▶ **What the task asks**
Please transcribe exactly, and only, the lines of the data below between the line holding "- 3> derive" and the line holding "maxRSCellQuality as specified in the corresponding measObject;", inclusive.

▶ **Data section**
◆ ◆ ◆ ◆ ◆ ◆ ◆

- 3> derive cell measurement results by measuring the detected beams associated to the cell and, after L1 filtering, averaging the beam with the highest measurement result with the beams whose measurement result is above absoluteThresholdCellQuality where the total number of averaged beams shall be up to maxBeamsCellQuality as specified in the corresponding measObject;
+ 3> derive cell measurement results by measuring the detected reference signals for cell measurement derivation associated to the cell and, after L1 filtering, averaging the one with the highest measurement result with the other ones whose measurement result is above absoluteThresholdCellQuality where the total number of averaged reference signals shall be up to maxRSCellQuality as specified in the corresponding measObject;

◆ ◆ ◆ ◆ ◆ ◆ ◆

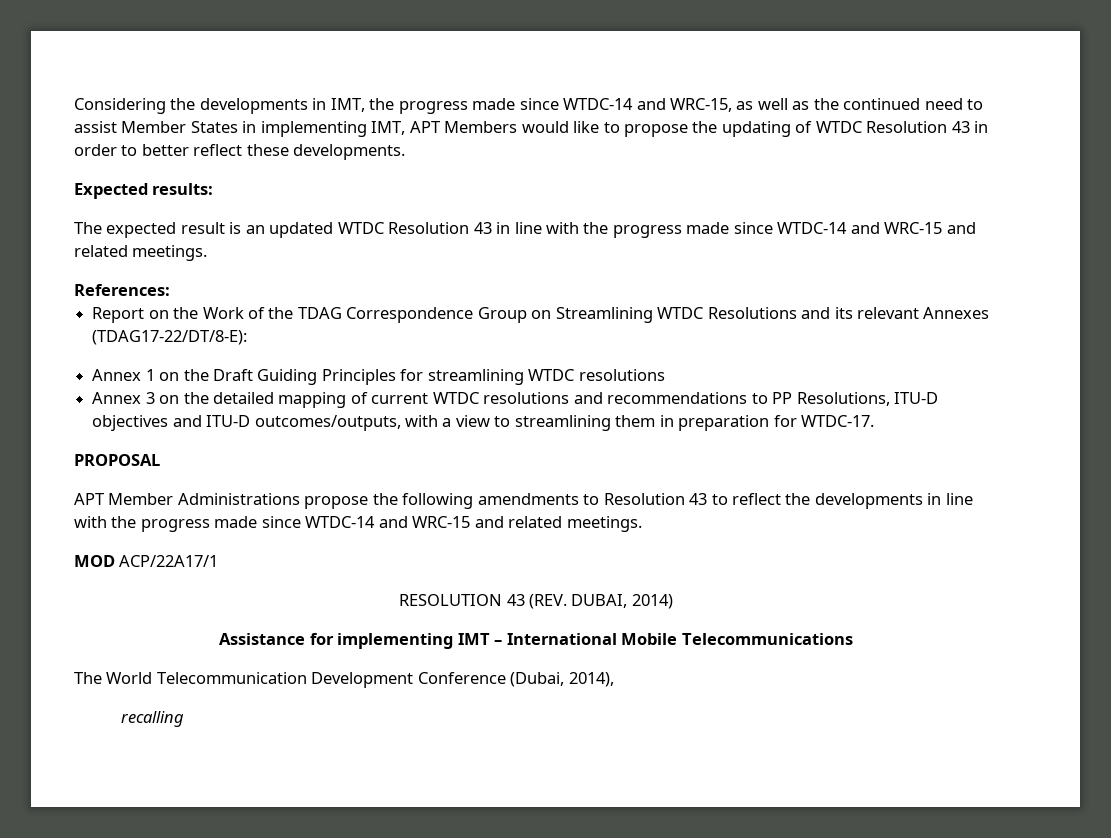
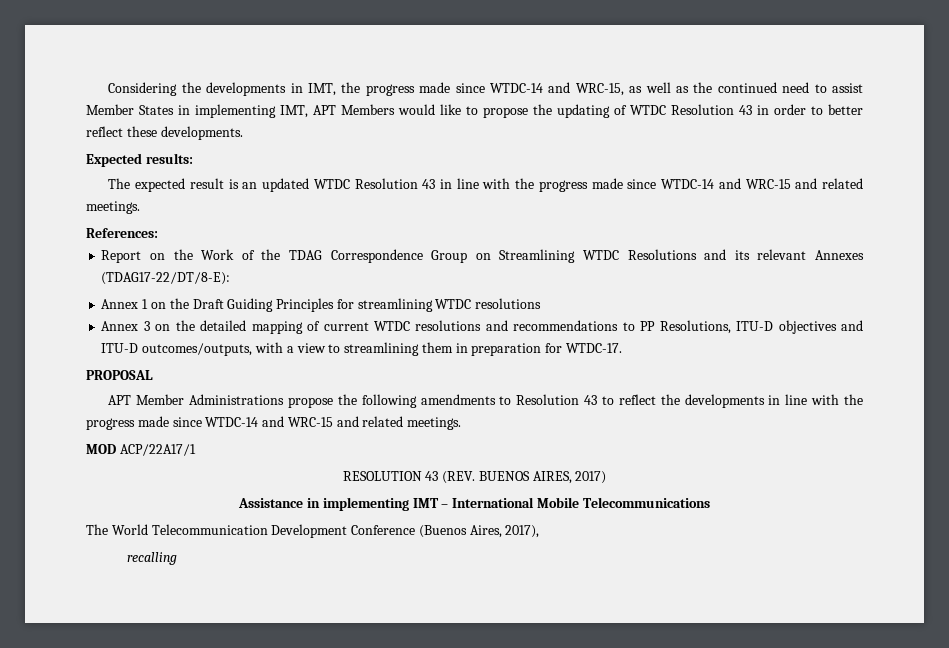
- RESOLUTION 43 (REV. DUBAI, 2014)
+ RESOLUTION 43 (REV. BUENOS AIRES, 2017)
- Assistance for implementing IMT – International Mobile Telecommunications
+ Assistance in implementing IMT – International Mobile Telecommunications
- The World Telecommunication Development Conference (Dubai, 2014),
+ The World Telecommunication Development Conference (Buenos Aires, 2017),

◆ ◆ ◆ ◆ ◆ ◆ ◆

▶ **Task response**
- 3> derive cell measurement results by measuring the detected beams associated to the cell and, after L1 filtering, averaging the beam with the highest measurement result with the beams whose measurement result is above absoluteThresholdCellQuality where the total number of averaged beams shall be up to maxBeamsCellQuality as specified in the corresponding measObject;
+ 3> derive cell measurement results by measuring the detected reference signals for cell measurement derivation associated to the cell and, after L1 filtering, averaging the one with the highest measurement result with the other ones whose measurement result is above absoluteThresholdCellQuality where the total number of averaged reference signals shall be up to maxRSCellQuality as specified in the corresponding measObject;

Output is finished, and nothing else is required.